「物語の読解、演出の解体、世界観の抽象化」
「君の名は」─運命を紡ぐ結び《ムスビ》の意味─ 感想と考察
二人の運命
誰と繋がっているのか、どこと繋がっているのか、本当は夢や幻なんかじゃないかと思ってしまうくらいに覚束ない記憶。だけど、確かに繋がっていることを感じさせる「結び」がある。
ある日、三葉と瀧は遠く離れた世界を越えて、出会った。あり得ないほど遠い遠い世界を跨いで、溶け合うように交じ合った。
200年前の大火で何のための儀式だったかという記憶が欠け落ちた宮水神社の伝統。母を失って、父との軋轢の末に断たれてしまった三葉と親子の繋がり。そして彗星に散った糸守町と、その夜を最後に失われた瀧と三葉との交わりと三葉という命。
東京で出会った瀧くんにはそもそもなかった三葉の記憶。それから全てに気付いて、カタワレ時に出会った二人。そして、再び消えてしまう君の名前。
「より集まって形を作り、捻れて、絡まって、時には戻って、途切れ、また繋がり、それが『結び』、それが時間」
いくつもの運命の糸は結びついたり分かれたりを繰り返しながら、「時間」という世界を表す一つの太く長い糸を紡ぎ出している。遠い世界を越えて結ばれたある二つの糸も、その時間の中で解れて結ばれてを繰り返しながら、それこそが一つの運命となる一本の糸を編んでいた。
結びとは、
この世界の理なんだと思う。過去も未来も、山の中にも街の中にも、森羅万象の中を流れている節理、それが「結び」。瀧が心惹かれる人工的で無機質な建築物にも、幻想的で破壊的な彗星にも、生きとし生ける生命も、全ての幾千が一つに収束されていく理。それが時という流れの中にあるこの世界の至る所にある。
そんな「結び」の一つがティアマト彗星の落下。あり得ないくらい遠い宙の海からやって来た彗星が、予想もし得なかった確率で二つに割れて、ほんの僅かな確率で糸守の街に堕ちる。だけど、これは宮水神社に伝わってきた伝統に示されていたことで、一筋に導かれた予め定められていた出来事。
そして、この出来事を巡って、あり得ないくらい離れた場所とまさにあり得ないはずの時間の壁を越えて、三葉と瀧が出会った。何億、何兆分の一を遥かに超えた確率の出来事だけど、それはまさにここにあって。
結んで開いていく生命
この世界に生きる何十億人の中から二人が巡り合って、愛が形作られ、交わる。そして、そこから新しい命が分かれ落ちるように生まれ、初めはたった一つの細胞がいくつにも分かれながら増えていって、一人の人間という形を作り出す。人はたくさんの人と出会って別れながら自分の道を進んで、時には戻ったりもする。そして、再びどこかの誰かだけどたった一人の運命の君と結ばれて、また一つ新たな家族を作って、やがて死という最期でまた別れる。

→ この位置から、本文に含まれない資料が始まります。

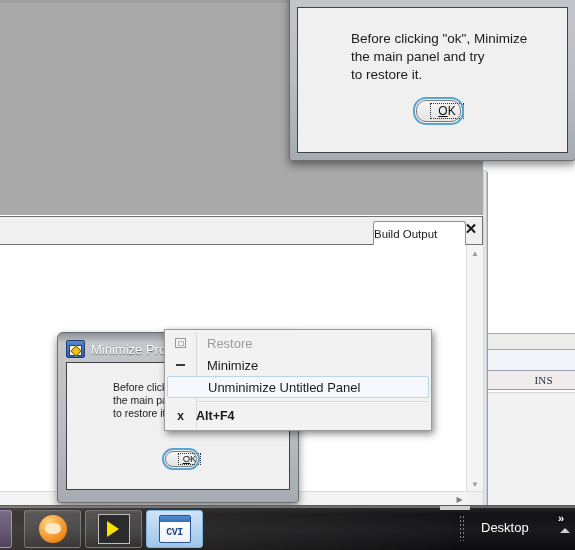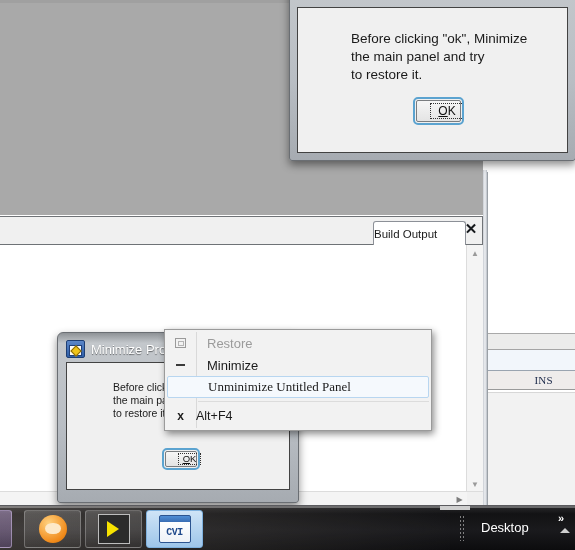--- a/index.html
+++ b/index.html
@@ -150,21 +150,21 @@
     position: absolute; left: 53px; top: 22px;
     font-size: 13.5px; color: #1a1a1a; line-height: 18px;
     white-space: pre-line;
     font-family: "Liberation Sans", sans-serif;
   }
   .okbtn {
     position: absolute;
     width: 45px; height: 22px;
     background: linear-gradient(to bottom,#f6f6f6,#e4e4e4);
     border: 1px solid #7a7d80;
-    border-radius: 2px;
+    border-radius: 10px;
     display: flex; align-items: center; justify-content: center;
     font-size: 12px; color: #101010;
     box-sizing: border-box;
     outline: 2px solid #5ba3d0;
     outline-offset: 1px;
     padding-left: 17px;
   }
   .okbtn .inner {
     border: 1px dotted #303030;
     padding: 1px 7px 0 7px;
@@ -240,32 +240,32 @@
     width: 31px; flex: 0 0 31px;
     display: flex; align-items: center; justify-content: center;
     font-size: 11px; color: #3a3a3a;
   }
   .ctx-label {
     flex: 1 1 auto; padding-left: 11px;
     font-size: 13px; color: #1b1b1b;
     font-family: "Liberation Sans", sans-serif;
   }
   .ctx-accel {
-    padding-right: 26px; font-size: 12.5px; color: #1b1b1b; font-weight: normal;
+    padding-right: 26px; font-size: 12.5px; color: #1b1b1b; font-weight: bold;
   }
   .ctx-item.disabled .ctx-label { color: #9b9b9b; }
   .ctx-item.disabled .ctx-glyph { color: #b4b4b4; }
   .ctx-item.bold .ctx-label { font-weight: bold; }
   .ctx-item.highlight {
     background: #f5f9fd;
     border: 1px solid #b8d6f0;
     border-radius: 2px;
     margin: 0 2px;
   }
-  .ctx-item.highlight .ctx-label { padding-left: 9px; font-family: Liberation Serif, serif; }
+  .ctx-item.highlight .ctx-label { padding-left: 9px; }
   .ctx-sep {
     height: 1px; background: #dcdcdc; margin: 3px 2px 3px 33px;
   }
   .glyph-restore {
     width: 9px; height: 8px; border: 1px solid #9a9a9a; position: relative;
     background: #f2f2f2;
   }
   .glyph-restore::after {
     content: ""; position: absolute; left: 2px; top: 2px;
     width: 4px; height: 3px; border: 1px solid #b4b4b4;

こうして一つの「人生」が形作られる。それは一人の人間にとっての世界を表す「運命」と換言できる。そして、その「結び」の一つ一つが無数に交わり合って、一つの世界という「結び」を形成している。細い糸は手繰り寄せられて、太い糸へと束ねられていく。それは果てしない奇跡のもとに導かれた脆くて美しい運命で、まさに自然の中に秘められている神秘の奇跡。
「君の名は。」という物語
この「君の名は。」と題された物語だってそうだ。一番最初に映された場面から、無数の糸に解き解されて分かれ、やがて二つの世界線が一つに縒り合わされる。出会って別れて、思い出して忘れてしまった二人は最後に再び出会う。
そんな物語をたった一言で表す「君の名は。」という言葉には、そんな数え切れないくらいの幾重にも紡がれた意味を一瞬で一度に感じらることのできる言霊が宿っているように感じる。きっとここにもこの物語を集約している「結び」があるのだ。そして、何よりもこの物語は、人生やそれを取り巻く全ては奇跡だという普遍的であるけれど、忘れがちな忘れてはいけないことを思い出させてくれた。